Saturday, March 11, 2006


"Ethiopian archaeologist Sileshi Semaw (now at Indiana University) announced two years ago that he had found the world's earliest stone tools at 2.5 million years. His site of Gona sits immediately north of the Middle Awash. He and his colleagues could only speculate about which human ancestor made these earliest tools and what they were used for.

The Middle Awash discoveries now answer the question of function.
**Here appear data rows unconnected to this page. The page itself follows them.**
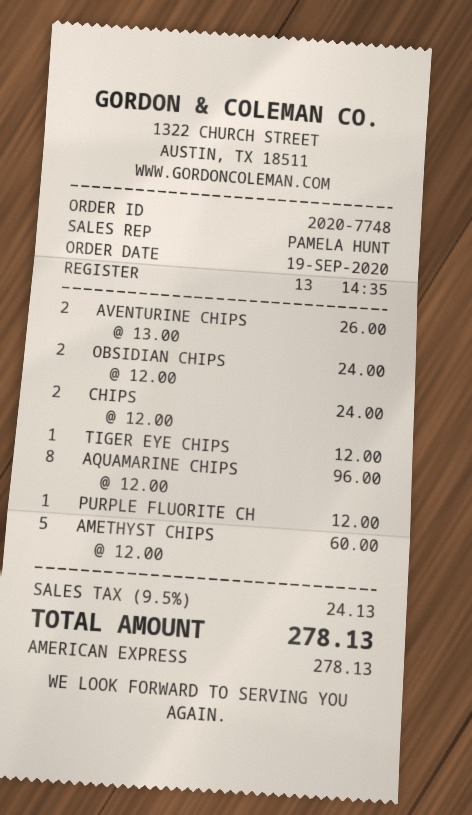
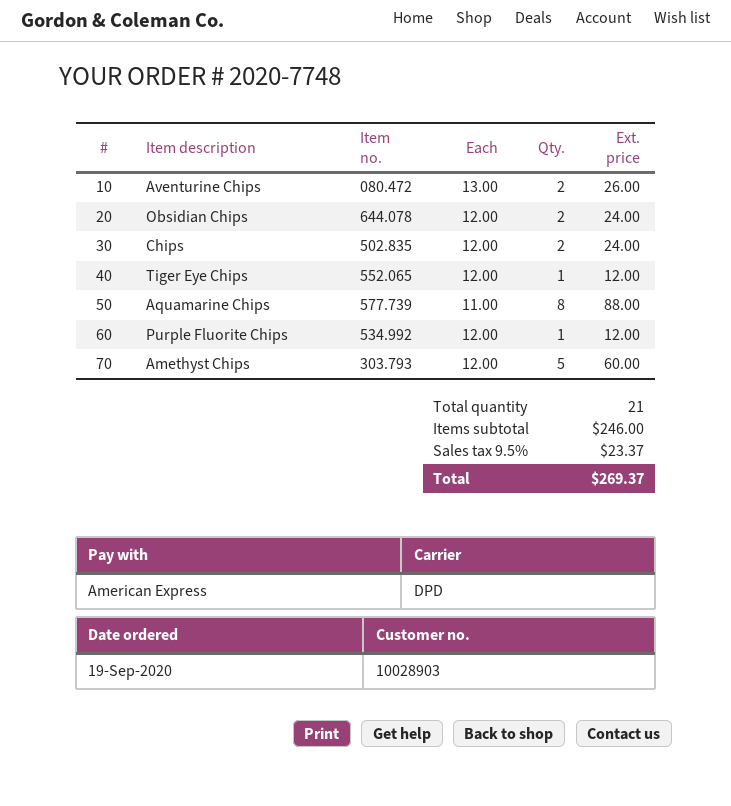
AQUAMARINE CHIPS: 8 x 12.00 = 96.00 -> 8 x 11.00 = 88.00
tax: 9.5% = 24.13 -> 9.5% = 23.37
total: 278.13 -> 269.37

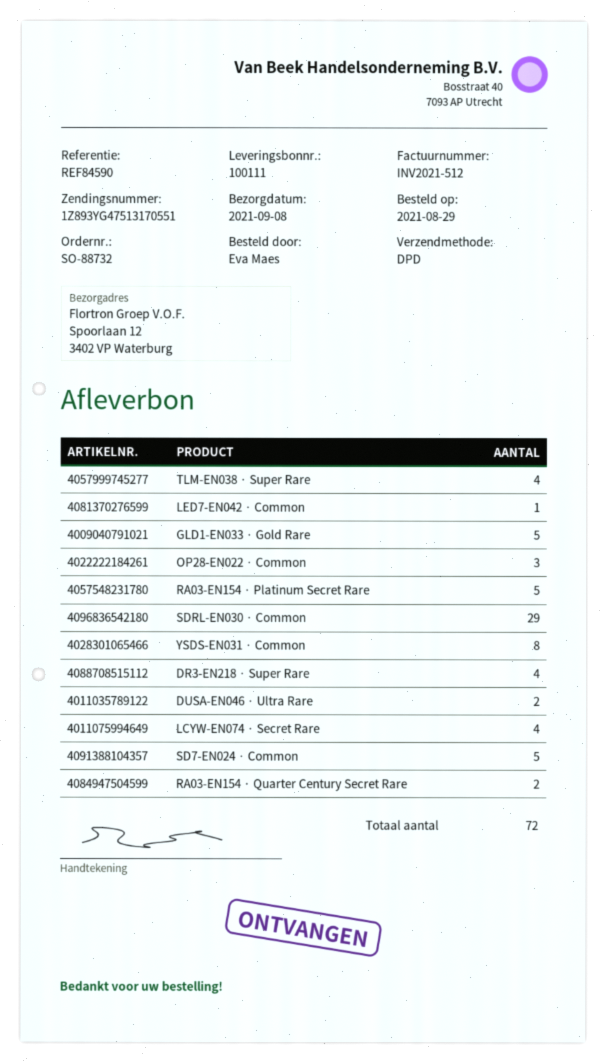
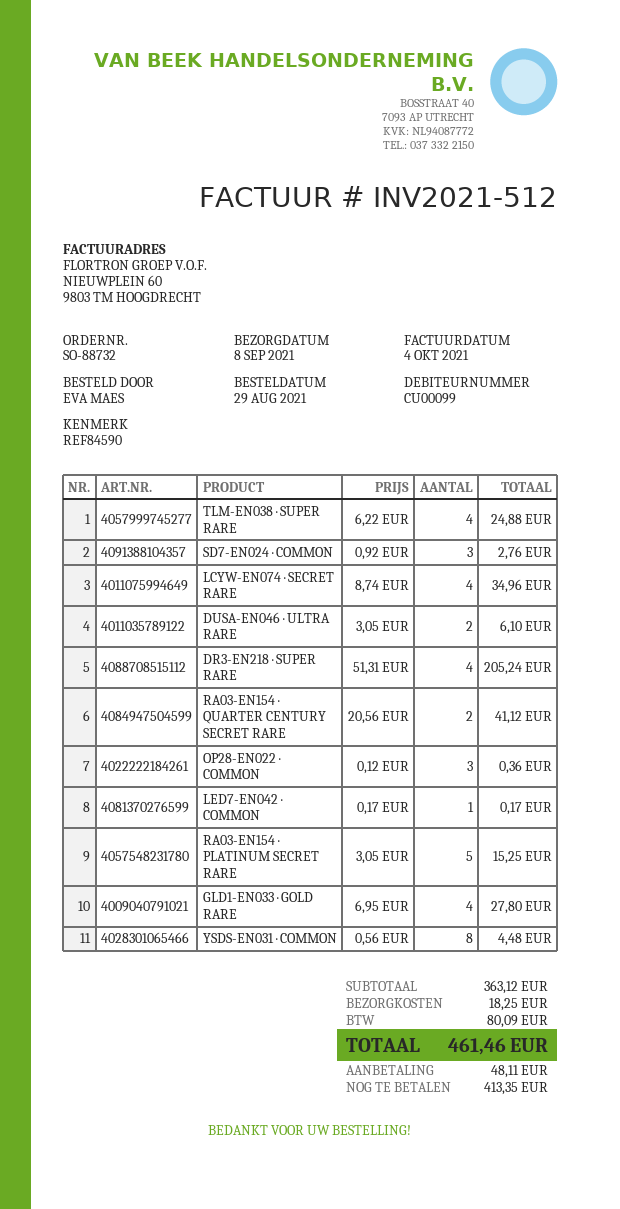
GLD1-EN033 · Gold Rare: 5 -> 4
SDRL-EN030 · Common: 29 -> none
SD7-EN024 · Common: 5 -> 3

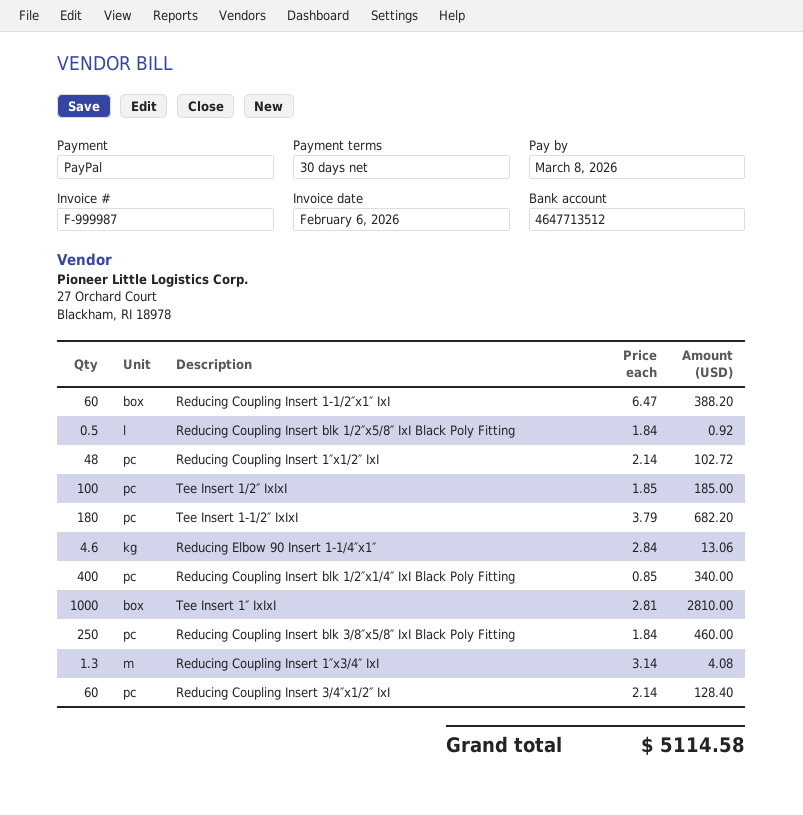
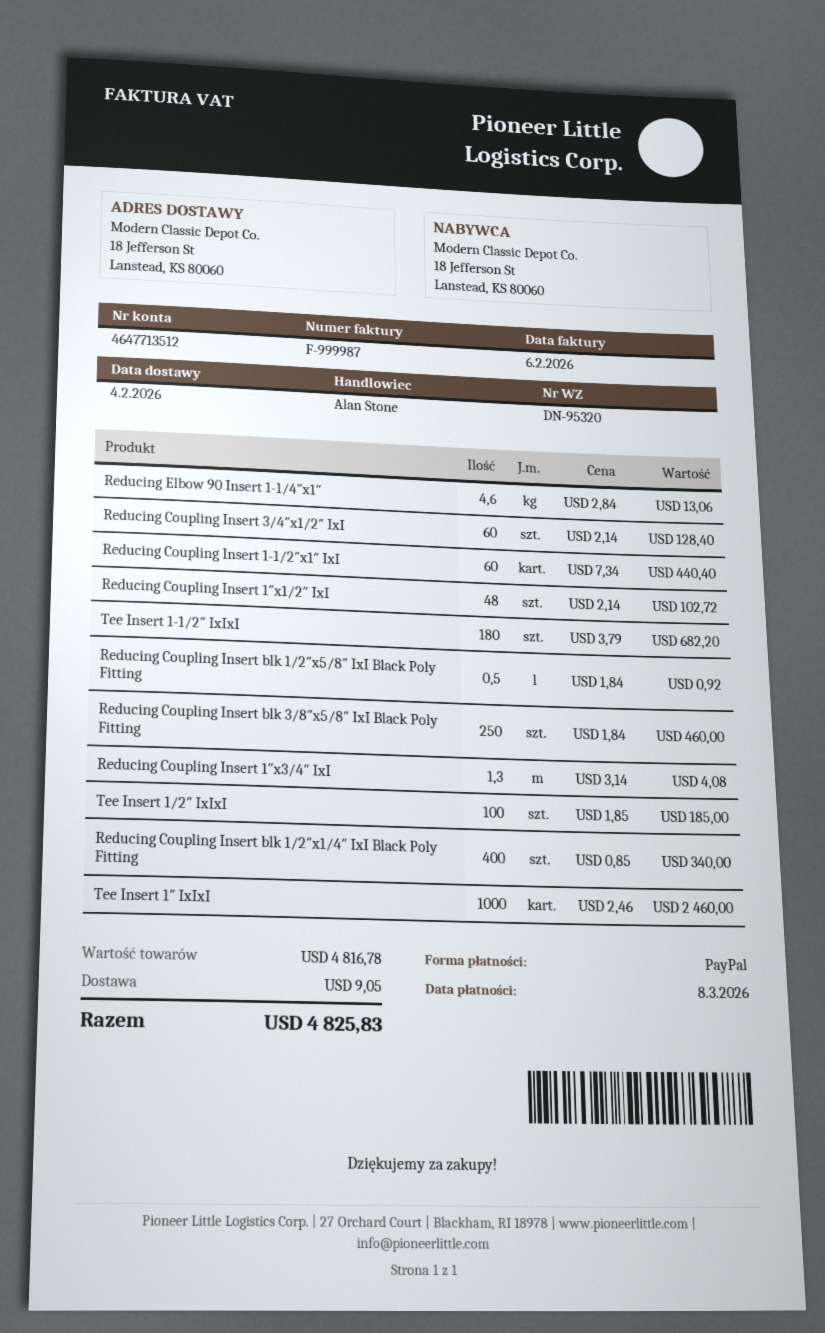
Reducing Coupling Insert 1-1/2″x1″ IxI: 60 x 6.47 = 388.20 -> 60 x 7.34 = 440.40
Tee Insert 1″ IxIxI: 1000 x 2.81 = 2810.00 -> 1000 x 2.46 = 2460.00
shipping: none -> 9.05
total: 5114.58 -> 4825.83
At the same time, they identify Australopithecus garhi as the best candidate for toolmaker.

Antelope fossils found on the surface and in excavations show crisp, curvilinear cutmarks that could only have been made by stone tools. Some of the antelope limb bones show evidence of having been bashed open by hammerstones. These telltale traces show that by 2.5 million years ago hominids were exploiting food resources unavailable to any other primate.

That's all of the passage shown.